4th Sunday of Advent

Luke 1:39-56

So I told you all last month that we had finished our Season of Women and it was all wrapped up.  But it turns out I lied.  Because I made an error, I missed something critically important and so now we have to come back and correct it.  Because we spent this whole year talking about women leaders in the Bible.  And it was great, we saw women do all these amazing things, women who lead armies, women who toppled empires, women who taught and women who preached the good news. And women who sang songs that passed on the secrets of the world.  But we missed something, we missed half the story because it only works for women to sing the songs that change the world if there is someone to listen to them.  This only works if alongside the women who lead, there are women (and men) who are willing to listen, to follow, to make space, to offer support and refuge, even when it is costly, or dangerous or hard.

So today, in the midst of this beautiful story, on one of my favorite Sundays of the church year, the Sunday that started us on this journey, where we read the Magnificat and hear Mary’s earth-shattering song, we aren’t going to talk about Mary.  Though I am thankful many of you were here on Tuesday and got to hear Pastor Anna talk to us about Mary because she is just too good to miss.  But this Sunday, here today we are going to look at Elizabeth instead, because in order for Mary to sing her song, Elizabeth had to be willing to make space and to listen.

And this is a much bigger deal than we realize, because Elizabeth is not who you think she is.  Usually we tend to picture Elizabeth as this nice harmless old lady who gets to have a baby too, as a cute Auntie to Mary.  We may even picture her as being as vulnerable as Mary, but maybe for different reasons.  But actually, she is none of those things.

So lets back the story out a bit and see who she is.  Zacharia and Elizabeth are introduced in beginning of the first chapter of Luke and here is what the Bible says:

“In the days of King Herod of Judea, there was a priest named Zechariah, who belonged to the priestly order of Abijah. His wife was a descendant of Aaron, and her name was Elizabeth. Both of them were righteous before God, living blamelessly according to all the commandments and regulations of the Lord. But they had no children, because Elizabeth was barren, and both were getting on in years.  Once when he was serving as priest before God and his section was on duty, he was chosen by lot, according to the custom of the priesthood, to enter the sanctuary of the Lord and offer incense.” (Lk. 1:5-9 NRS)

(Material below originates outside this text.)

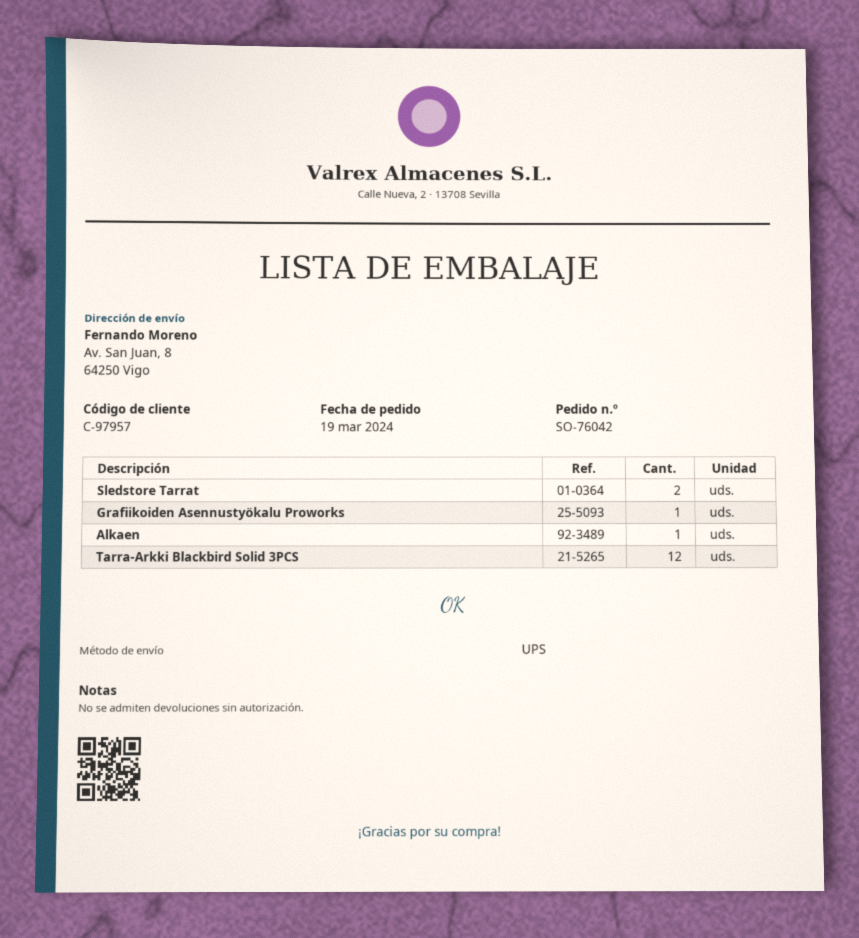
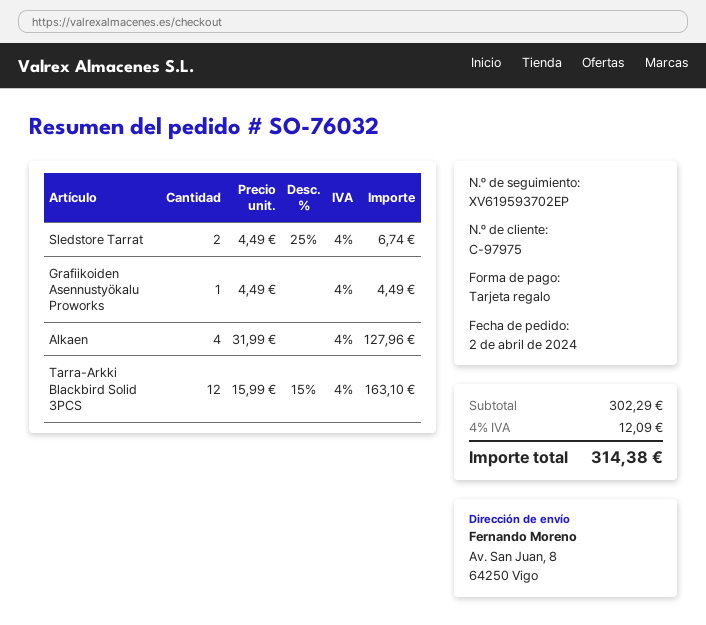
order number: SO-76042 -> SO-76032
order date: 2024-03-19 -> 2024-04-02
customer number: C-97957 -> C-97975
Alkaen: 1 -> 4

This all may seem pretty innocuous, but it’s not.  Priests in this time were defacto rulers in Jerusalem and the whole surrounding region.  They held all religious authority and ruled in parallel to the secular, foreign rulers, provided by the Empire, currently Herod and his family, later Roman governors like Pilate.  And most importantly they controlled temple treasury and sacrificial system which collected a minimum of 10% of Israel’s entire GDP every year and through it controlled much of Jewish life.  Zacharia is identified as leading member of one of the 24 aristocratic hereditary priestly families, who served 2 weeks a year in the temple and then sort of like feudal lords, spent the rest of the time administering a geographic district of Israel, in his case in the Judean hill country.  Elizabeth, being identified as a direct descendant of Aaron and the wife of a priest was also born into this same aristocratic system, which is also why it was so critically important that she produce an heir.

So basically they are rich, filthy rich aristocrats.  They are definitively in the top 1% maybe .1% of the richest people in Israel.  Those of you who watched the Chosen, do you remember Zohara, Nicodemus’s classy, rich and powerful wife?  She is maybe a 10th as rich as Elizabeth.  Not that there was anything wrong with that, Luke also calls them righteous before God, faithful and blameless.  It’s just that Luke means for us to know and understand who they were in Jewish society.

And then all of a sudden, in rolls Mary, who is identified as her “kinswoman”, and we have traditionalized this as cousin but word is used only here and so we don’t get a great sense of how closely related they actually are.  But Elizabeth is a hereditary aristocrat and Mary is properly engaged to Judean captenter, so not even a Levite, so the blood relation may be quite distant and no matter what, the class gulf between them is vast.  Yet Elizabeth welcomes her with joy, and that swirly whirly Holy Spirit gets involved and Mary is welcomed, sheltered and given refuge with Elizabeth.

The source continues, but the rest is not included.